Os trabalhadores da EMARP, empresa municipal de Portimão que trata dos resíduos urbanos e da higiene urbana, estão em greve desde a passada sexta-feira até à próxima segunda-feira. No primeiro dia de paralisação, Bruno Luz, dirigente do Sindicato Nacional dos Trabalhadores da Administração Local e Regional, disse à Lusa que a adesão se situava “muito perto dos 90%, o que reflete o descontentamento dos trabalhadores face à sua situação laboral”.
Para além desta paralisação, os trabalhadores concentraram-se na tarde de sexta-feira num piquete de greve em frente à empresa.
Do caderno reivindicativo que aprovaram num plenário antes da greve constam reivindicações como a valorização dos seus rendimentos, nomeadamente “a revisão da tabela salarial, atualização de subsídios e a recuperação do tempo de serviço”, a reposição das 35 horas semanais de trabalho, pela eliminação do banco de horas e o combate à precariedade.
O STAL realça que a empresa registou, em 2022, “um volume de negócios de cerca de 30 milhões de euros e obteve um resultado líquido de 2 milhões de euros”.
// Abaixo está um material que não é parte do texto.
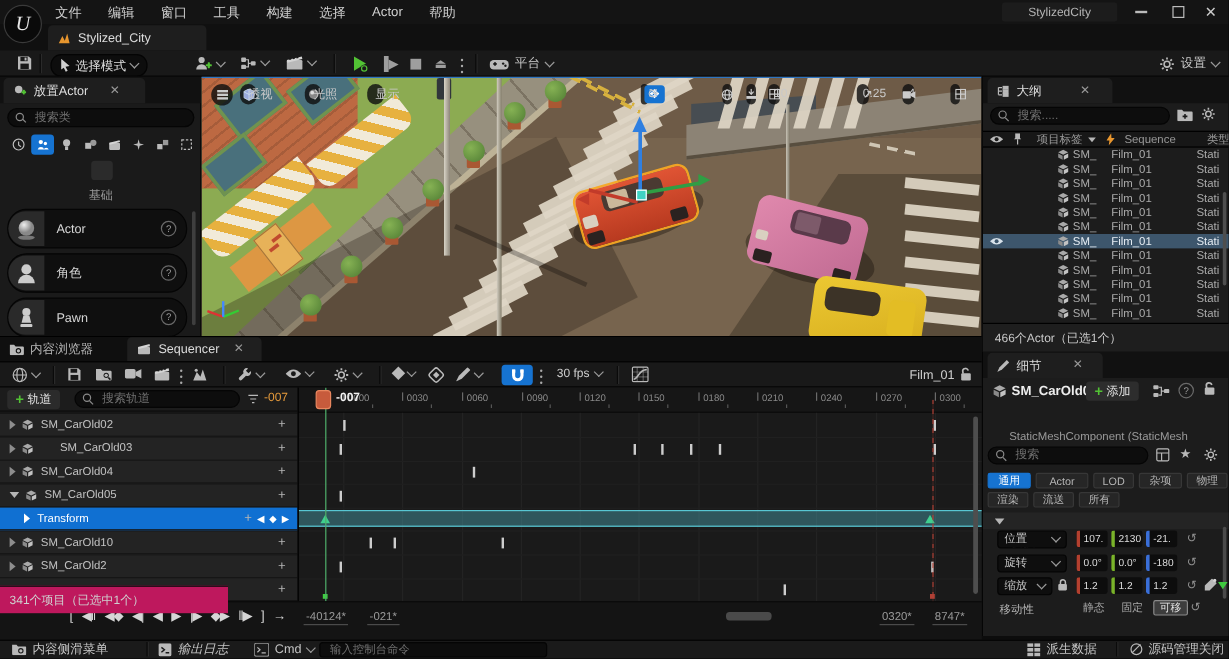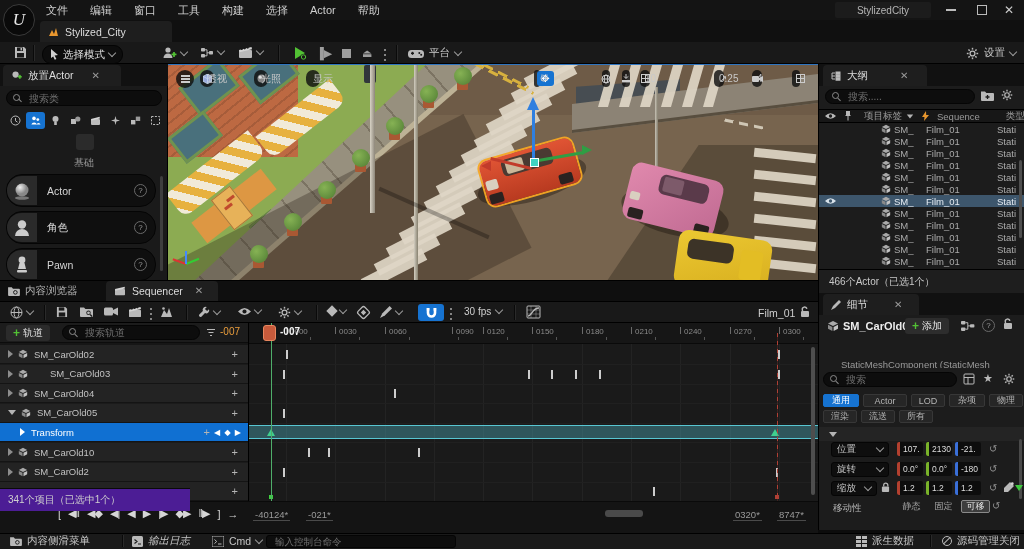--- a/index.html
+++ b/index.html
@@ -1094,40 +1094,40 @@
               <path d="M11 4.7 L6.6 6.9 L6.6 11 L11 8.8 Z" fill="#c2c2c2"></path>
             </svg>
           </span>
           <span style="margin-left: 6px;">SM_CarOld2</span>
           <span class="plus">+</span>
         </div>
         <div class="strack" style="top: 137.2px;">
           <span class="plus">+</span>
         </div>
       </div>
-    <div class="abs fx" style="left:0;top:207px;width:190px;height:23px;background:#4c1d95;border-top:1px solid #0a0a0a;box-sizing:border-box;z-index:5;">
+    <div class="abs fx" style="left:0;top:207px;width:190px;height:23px;background:#be185d;border-top:1px solid #0a0a0a;box-sizing:border-box;z-index:5;">
       <span style="margin-left:8px;font-size:10px;color:#cfcfcf;">341个项目（已选中1个）</span>
     </div>
 
     <div class="abs" id="seq-timeline" style="left:248px;top:42px;width:570px;height:178px;background:#1a1a1a;border-left:1px solid #000;overflow:hidden;box-sizing:border-box;">
       <div class="abs" style="left:0;top:0;width:570px;height:21px;background:#161616;border-bottom:1px solid #0a0a0a;box-sizing:border-box;"></div>
       <div class="abs" id="ruler-ticks" style="left:0;top:0;width:570px;height:21px;">
           <span class="rtick" style="left: 37px;">
             <span>0000</span>
           </span>
           <span class="mtick" style="left: 61px;"></span>
           <span class="rtick" style="left: 86px;">
             <span>0030</span>
           </span>
           <span class="mtick" style="left: 110px;"></span>
           <span class="rtick" style="left: 136px;">
             <span>0060</span>
           </span>
           <span class="mtick" style="left: 160px;"></span>
-          <span class="rtick" style="left: 203px;">
+          <span class="rtick" style="left: 186px;">
             <span>0090</span>
           </span>
           <span class="mtick" style="left: 209px;"></span>
           <span class="rtick" style="left: 234px;">
             <span>0120</span>
           </span>
           <span class="mtick" style="left: 258px;"></span>
           <span class="rtick" style="left: 283px;">
             <span>0150</span>
           </span>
Apresar dos trabalhadores estarem “na linha da frente na prestação de serviços essenciais às populações, garantindo a saúde pública e um ambiente de qualidade do espaço público”, consideram-se desvalorizados pela autarquia que “conhecedora desta situação gravosa para os trabalhadores, tem optado por ignorar os problemas denunciados, demonstrando uma atitude passiva e despreocupada em relação às dificuldades enfrentadas pelos trabalhadores”.